Money
Nuwakot farmers happy growing strawberries
Okharpauwa resident Kanchha Man Tamang, a member of the Japanese Agricultural In-service Training Institute (Jaiti) Nepal, started growing strawberries on his farm in Kakani with six plants.
Krishna Thapa
Okharpauwa resident Kanchha Man Tamang, a member of the Japanese Agricultural In-service Training Institute (Jaiti) Nepal, started growing strawberries on his farm in Kakani with six plants.
Now strawberry farming has spread to over 1,300 hectares in Nuwakot, mostly in Kakani and nearby Okharpauwa. Inspired by Tamang’s success as a strawberry farmer, his neighbours started growing the fruit too.
Strawberry farmers in Kakani and Okharpauwa in Nuwakot district are earning more than Rs100,000 a year. These places have a favourable climate and soil conditions for strawberry farming.

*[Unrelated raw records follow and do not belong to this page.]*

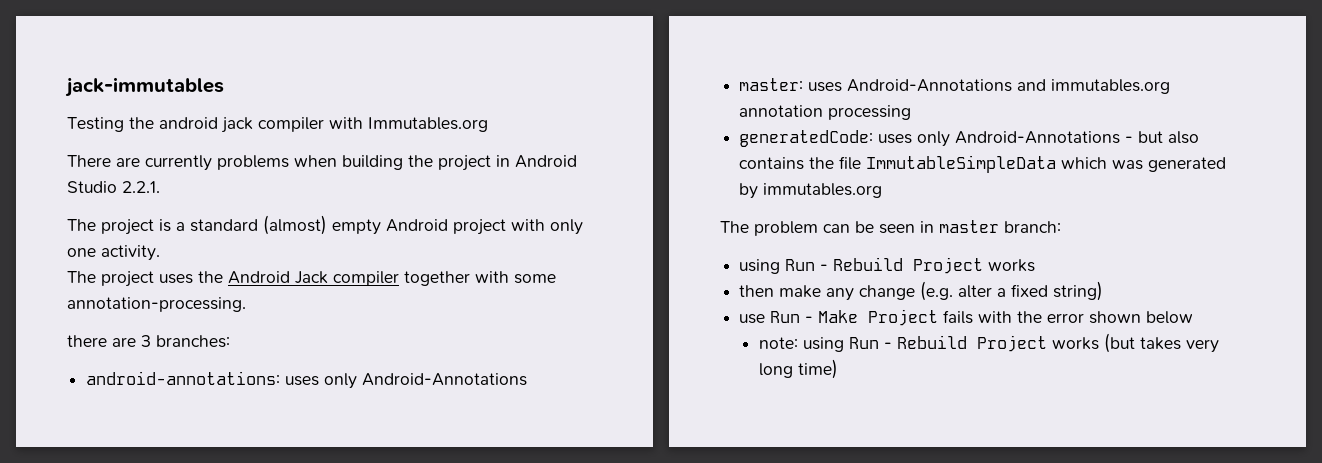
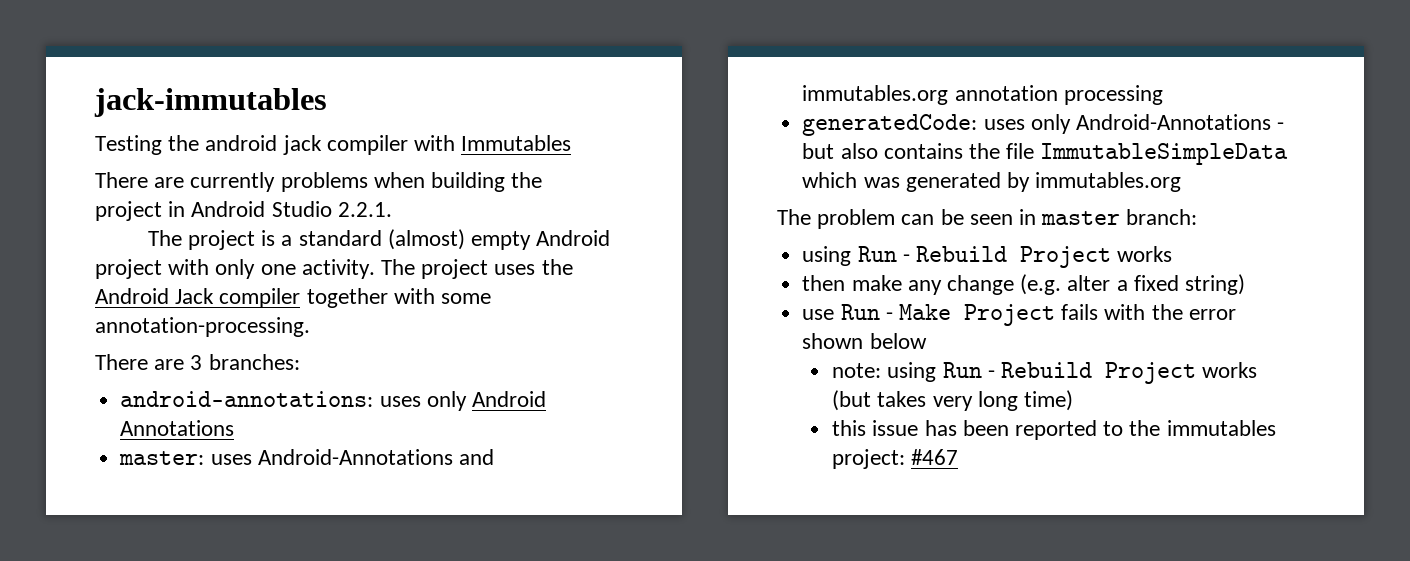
[368,117,488,132] Immutables.org -> [461,135,572,151] Immutables
(160, 253) // -> (375, 269) none
[67,335,107,347] there -> [95,354,148,370] There
[362,373,528,386] Android-Annotations -> [471,391,546,407] [120,420,235,436] Android Annotations
(838, 369) none -> [832,420,1276,440] [832,449,959,469] // this issue has been reported to the immutables project: #467

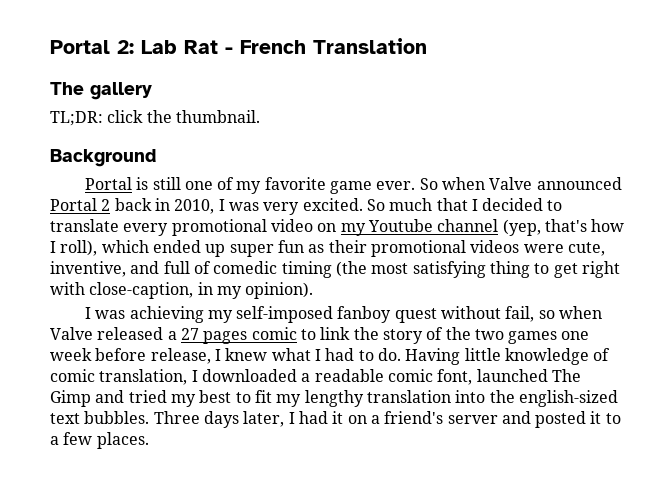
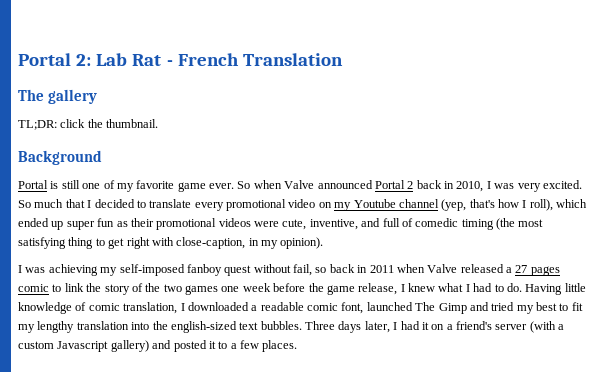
(555, 314) none -> [329,264,394,273] back in 2011
(147, 354) none -> [308,283,355,295] the game
(498, 419) none -> [529,321,565,333] [18,340,149,352] (with a custom Javascript gallery)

Kakani and Okharpauwa produce 400 tonnes of strawberry annually, according to the District Agricultural Office. Yearly sales are worth more than Rs60 million.
The introduction of two high-yield varieties, Ankhime and Eyeberry, and use of tunnel farming to grow strawberries have led to increased cultivation of strawberry. Four years ago, farmers had to bring their strawberries to Kathmandu to sell them. Now they have set up the Strawberry Farming and Entrepreneurship Association that collects strawberries and markets them.
Strawberries are graded into A, B and C categories. Grade C sells for Rs100 per kg, Grade B costs about Rs200 per kg, while the best quality, Grade A, sells for about Rs300 per kg.
There are about 40 farmers growing strawberries inside polythene tunnels using a technique called tunnel farming. Tilak Lama, chairman of Nawa Bihani Cooperative, said, “A decade or two ago, we grew maize and millet which did not provide much income. Now the whole village grows strawberries.”
Lama, also the chairman of the Strawberry Farming and Entrepreneurship Association, said that farmers were thinking of designating wards 2 and 5 in Kakani Rural Municipality as Strawberry Pocket Region. The strawberries produced here are shipped to supermarkets in Kathmandu.
Lama said that the government should encourage farmers to plant strawberries. He said the association aimed to promote entrepreneurship through membership. More than 100 farmers are members of the association.
Likewise, Okharpauwa local Hira Krishna Lama feeds his family of four with the money he makes from growing strawberries. She has planted both Ankhime and Eyeberry varieties of strawberries.
Previously, the common variety planted in the village was the Nyoho variety of strawberry. Ankhime is smaller but has a higher yield. Eyeberry is relatively
large but low-yield. Instead of planting strawberries on slopes, she now plants them inside tunnels. Most farmers sell strawberries in the market through the cooperative.
After testing soil conditions, tunnels were built with Japanese support to plant Ankhime and Eyeberry strawberries.
Bir Maya Thing, a resident of Kakani, experimented with strawberry farming 13 years ago by planting plants discarded by her neighbour. She now earns more than Rs100,000 annual growing strawberries.
Kamal Raj Gaire, chief of the district agriculture office, said that the office had been providing grants of Rs50,000 to farmers producing strawberries using the tissue culture method.
The office is also providing insurance to 11 farmers to protect their farms against risks related to production and income. Gaire added that insurance had encouraged other farmers to plant strawberries.